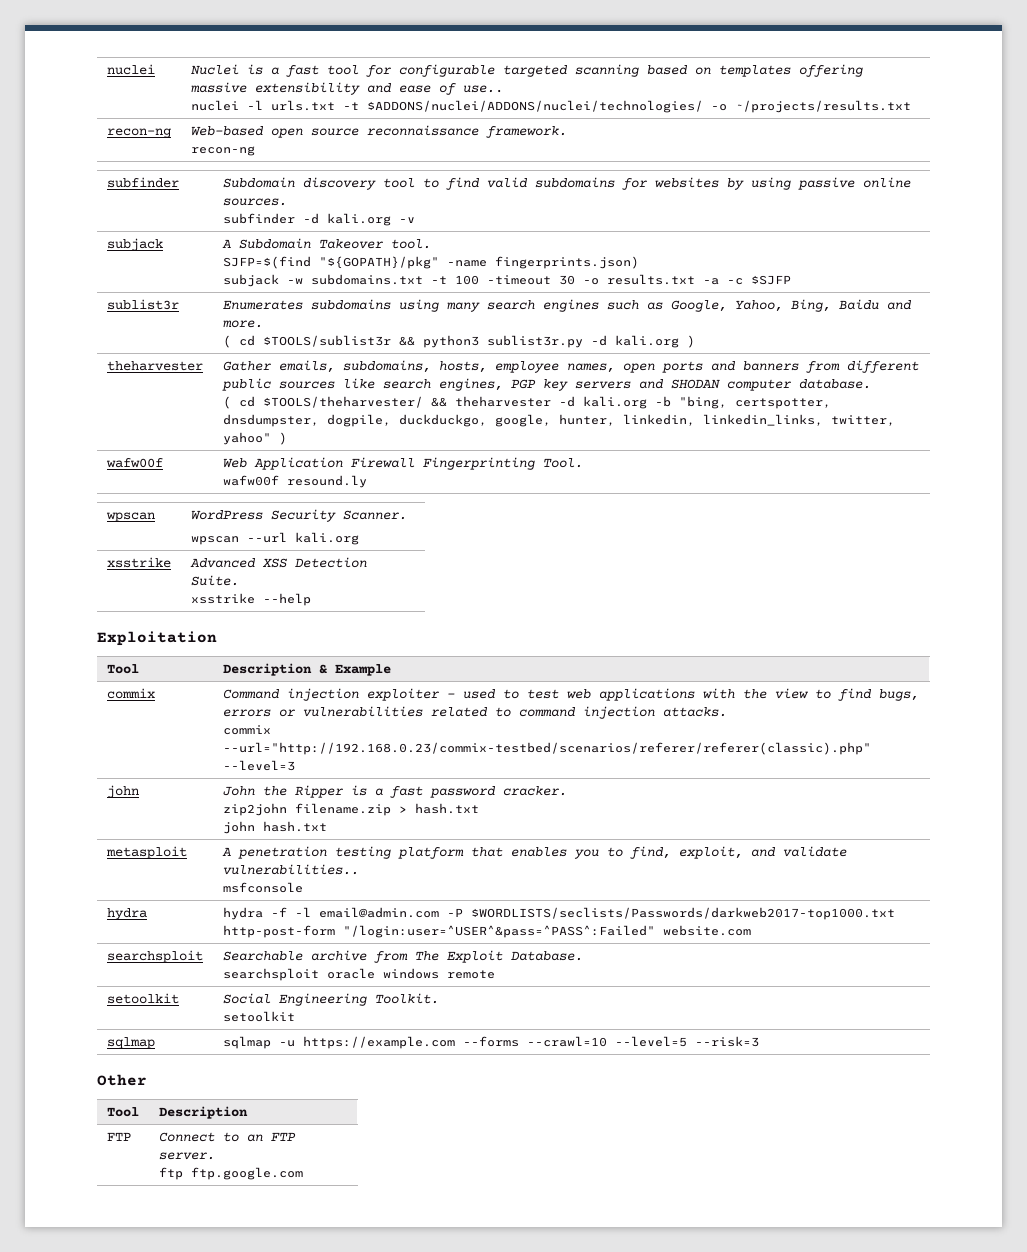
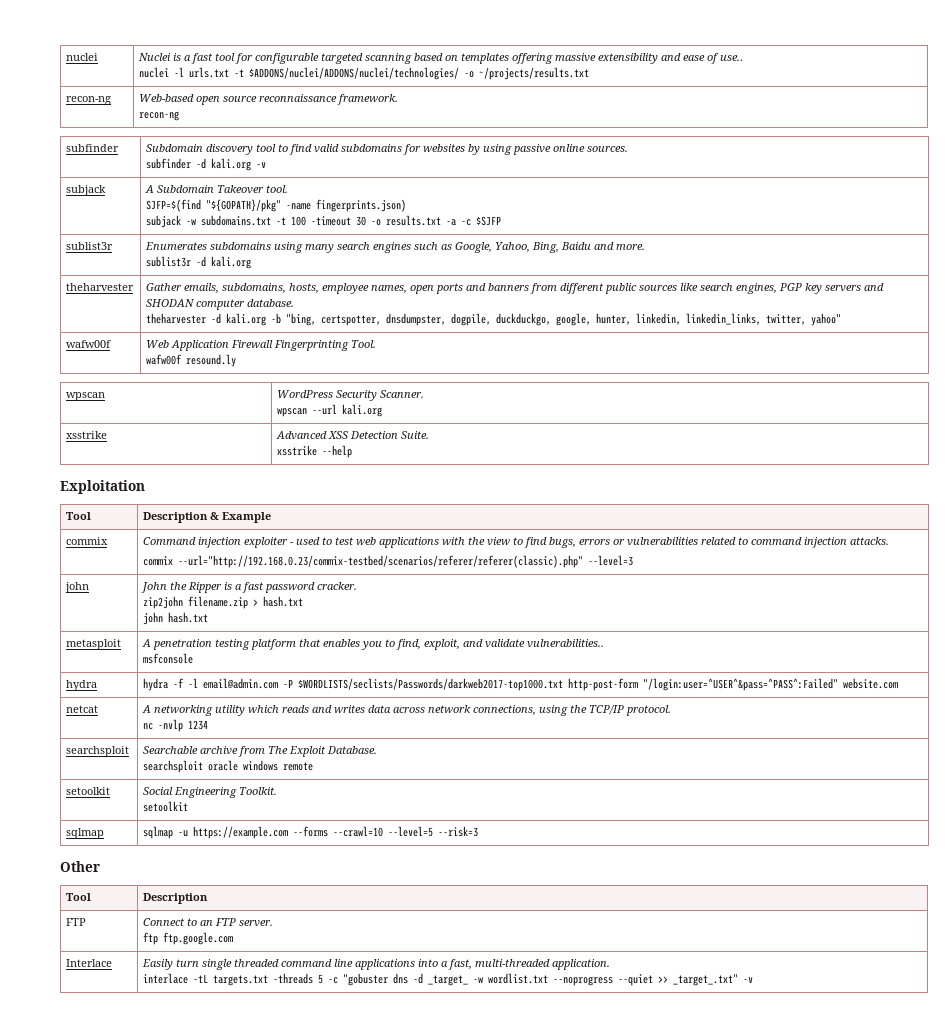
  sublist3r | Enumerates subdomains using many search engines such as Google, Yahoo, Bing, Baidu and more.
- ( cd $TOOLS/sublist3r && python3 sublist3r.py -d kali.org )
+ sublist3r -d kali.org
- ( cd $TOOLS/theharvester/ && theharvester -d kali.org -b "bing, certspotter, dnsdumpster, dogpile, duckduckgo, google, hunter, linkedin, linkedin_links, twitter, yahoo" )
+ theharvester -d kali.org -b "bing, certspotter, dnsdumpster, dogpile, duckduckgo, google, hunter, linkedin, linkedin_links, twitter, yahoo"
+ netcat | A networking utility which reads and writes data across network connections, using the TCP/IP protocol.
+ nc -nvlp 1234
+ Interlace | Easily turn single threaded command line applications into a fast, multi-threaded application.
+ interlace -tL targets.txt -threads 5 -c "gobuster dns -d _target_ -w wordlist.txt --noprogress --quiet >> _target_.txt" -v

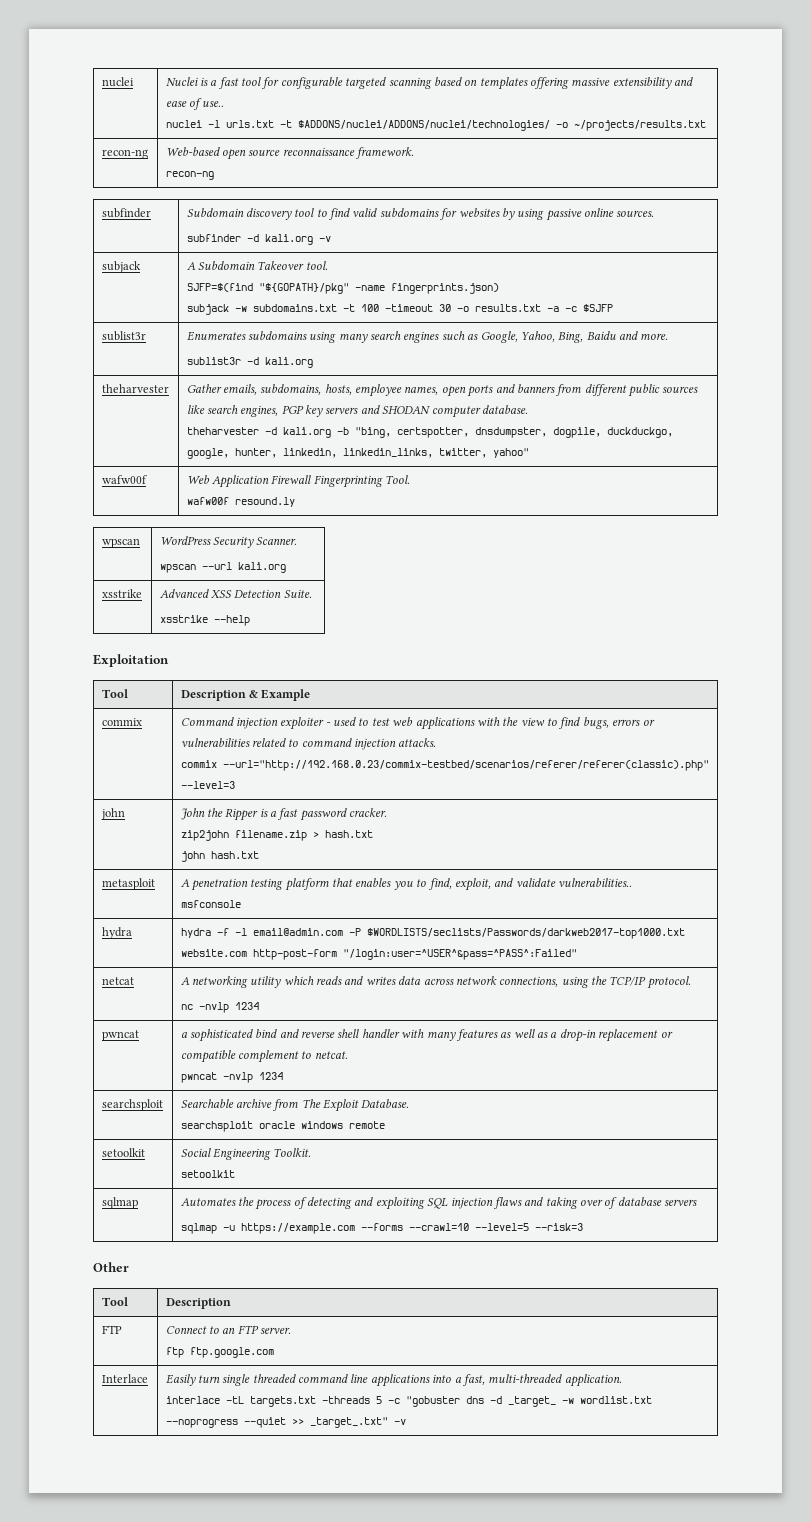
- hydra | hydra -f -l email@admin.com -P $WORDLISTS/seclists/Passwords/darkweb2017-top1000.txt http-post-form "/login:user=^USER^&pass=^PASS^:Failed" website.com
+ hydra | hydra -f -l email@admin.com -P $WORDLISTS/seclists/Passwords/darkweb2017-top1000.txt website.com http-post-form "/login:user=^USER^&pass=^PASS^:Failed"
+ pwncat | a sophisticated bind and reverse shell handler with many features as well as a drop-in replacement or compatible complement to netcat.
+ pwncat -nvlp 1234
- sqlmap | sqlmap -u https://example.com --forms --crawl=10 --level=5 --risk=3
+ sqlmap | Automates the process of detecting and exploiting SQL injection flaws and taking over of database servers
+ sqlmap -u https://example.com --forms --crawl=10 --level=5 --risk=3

- - - -

# ACTIVITY:
Where the listing above has a line with "complement to netcat.", start there, and output every line exactly through the line with "- sqlmap | sqlmap", which is also included.

# TASK SOLUTION:
+ pwncat | a sophisticated bind and reverse shell handler with many features as well as a drop-in replacement or compatible complement to netcat.
+ pwncat -nvlp 1234
- sqlmap | sqlmap -u https://example.com --forms --crawl=10 --level=5 --risk=3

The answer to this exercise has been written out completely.